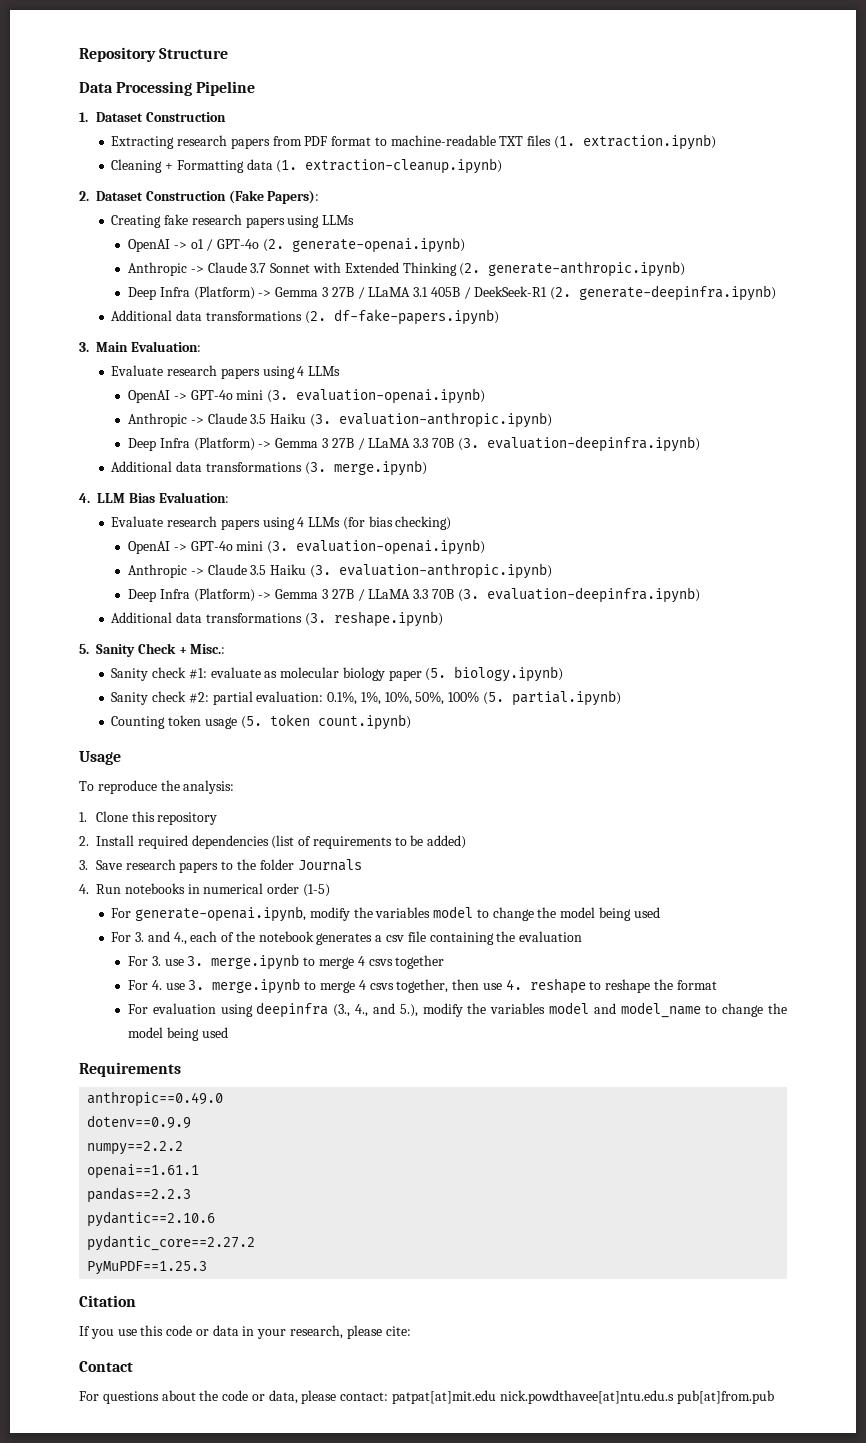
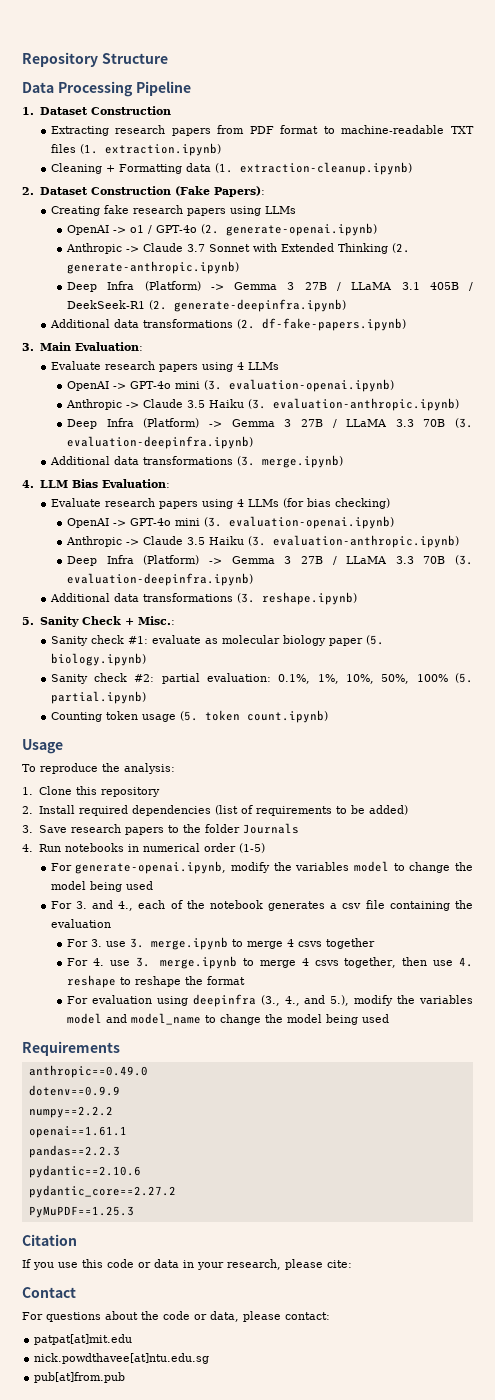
- For questions about the code or data, please contact: patpat[at]mit.edu nick.powdthavee[at]ntu.edu.s pub[at]from.pub
+ For questions about the code or data, please contact:
+ patpat[at]mit.edu
+ nick.powdthavee[at]ntu.edu.sg
+ pub[at]from.pub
┄┄┄┄┄┄┄┄┄┄
* _Problem to solve_: Count every line in the records that holds "patpat" and give that count by itself.

* _Exercise result_: 2